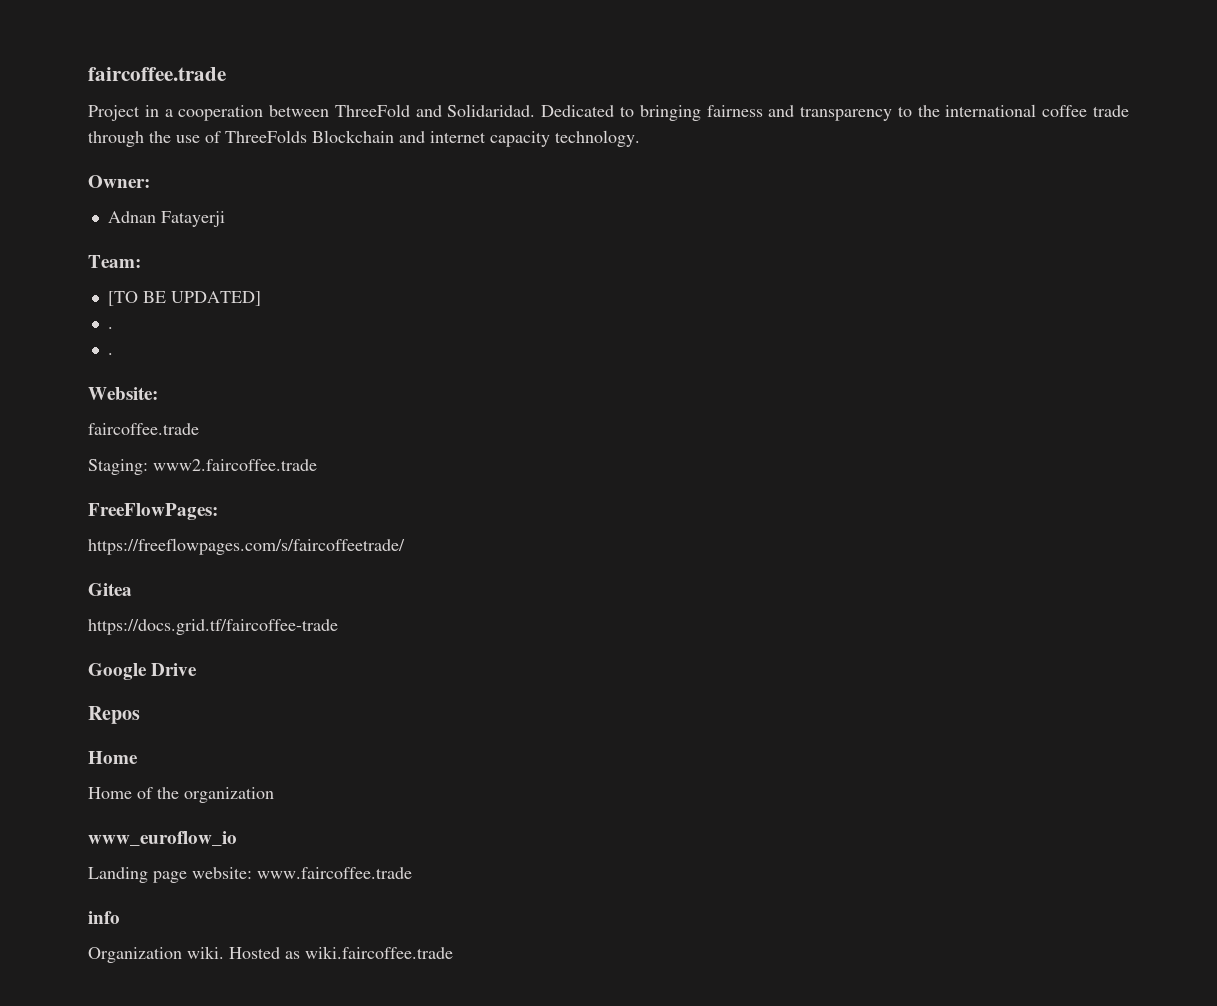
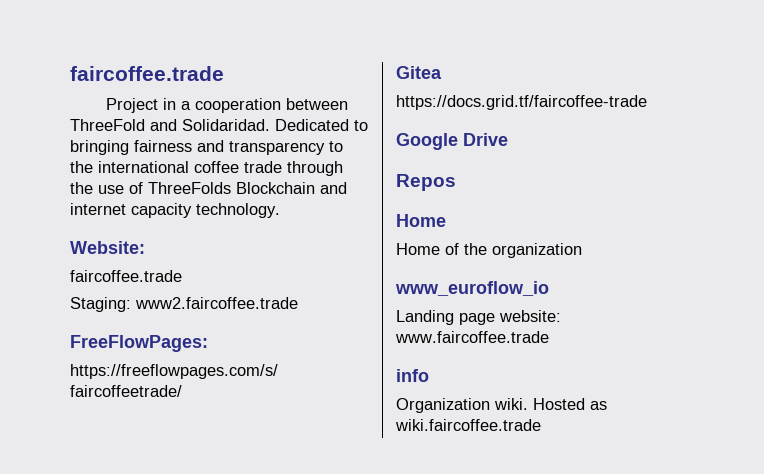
- Owner:
- Adnan Fatayerji
- Team:
- [TO BE UPDATED]
- .
- .

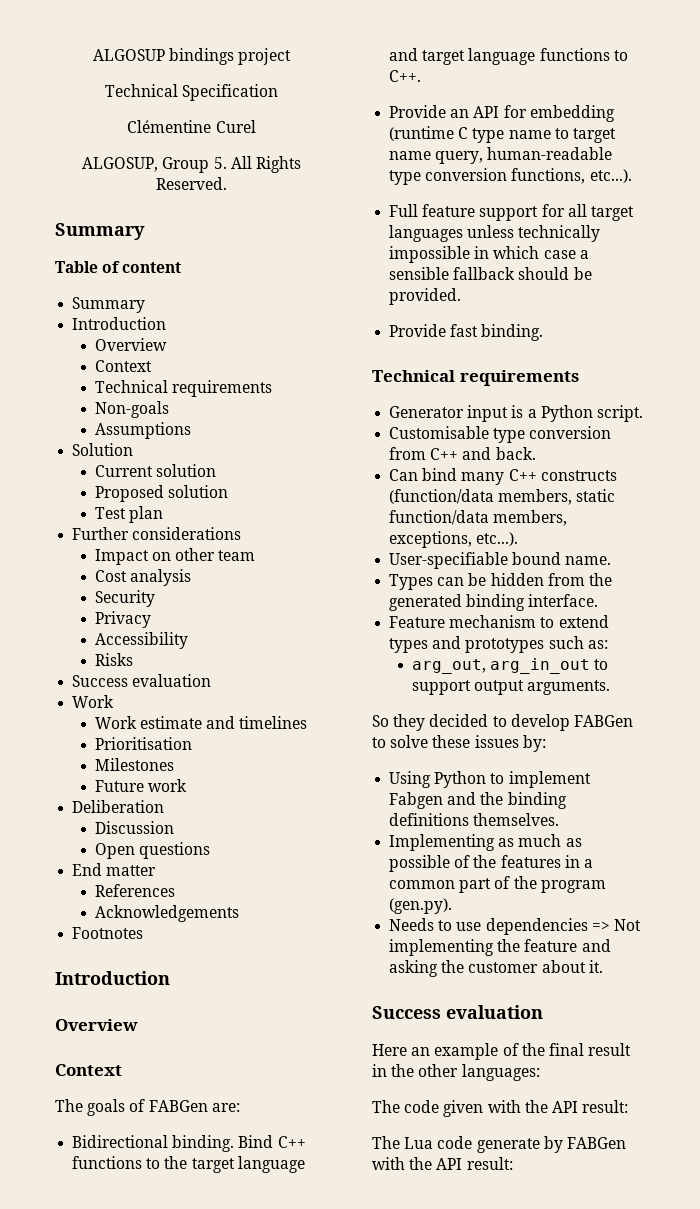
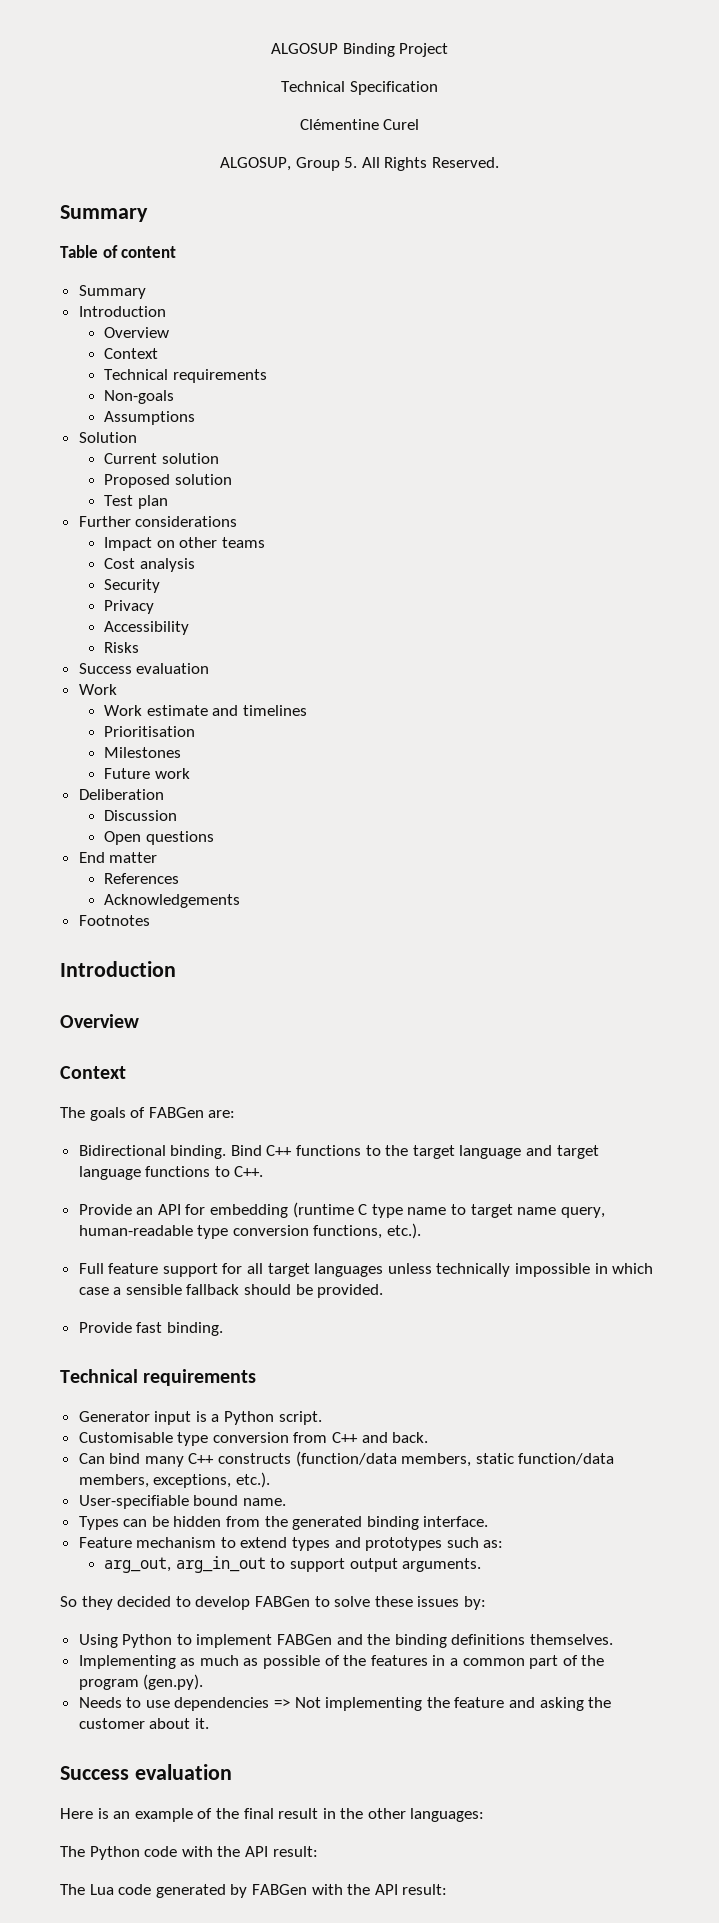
- ALGOSUP bindings project
+ ALGOSUP Binding Project
- Impact on other team
+ Impact on other teams
- Provide an API for embedding (runtime C type name to target name query, human-readable type conversion functions, etc...).
+ Provide an API for embedding (runtime C type name to target name query, human-readable type conversion functions, etc.).
- Can bind many C++ constructs (function/data members, static function/data members, exceptions, etc...).
+ Can bind many C++ constructs (function/data members, static function/data members, exceptions, etc.).
- Using Python to implement Fabgen and the binding definitions themselves.
+ Using Python to implement FABGen and the binding definitions themselves.
- Here an example of the final result in the other languages:
+ Here is an example of the final result in the other languages:
- The code given with the API result:
+ The Python code with the API result:
- The Lua code generate by FABGen with the API result:
+ The Lua code generated by FABGen with the API result:

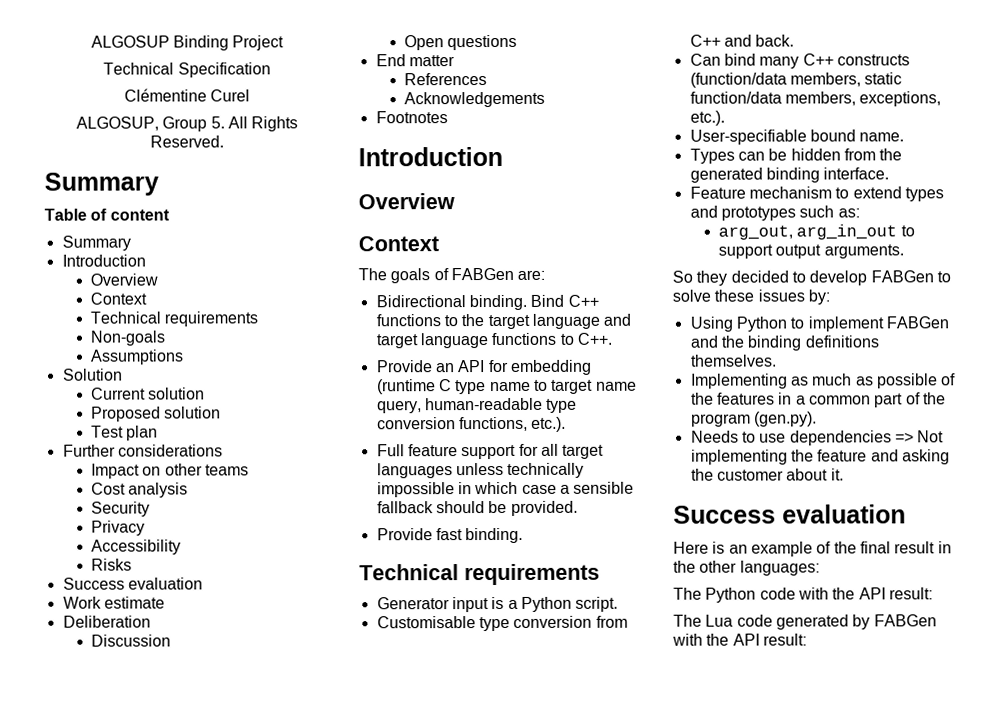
  Risks
  Success evaluation
- Work
- Work estimate and timelines
- Prioritisation
- Milestones
- Future work
+ Work estimate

====

About this exercise: In the data above, find the line with "- Adnan Fatayerji" and the line with "- Provide an". Please copy exactly those two lines and every line between them, but not the pictures.

Answer for the task:
- Adnan Fatayerji
- Team:
- [TO BE UPDATED]
- .
- .

- ALGOSUP bindings project
+ ALGOSUP Binding Project
- Impact on other team
+ Impact on other teams
- Provide an API for embedding (runtime C type name to target name query, human-readable type conversion functions, etc...).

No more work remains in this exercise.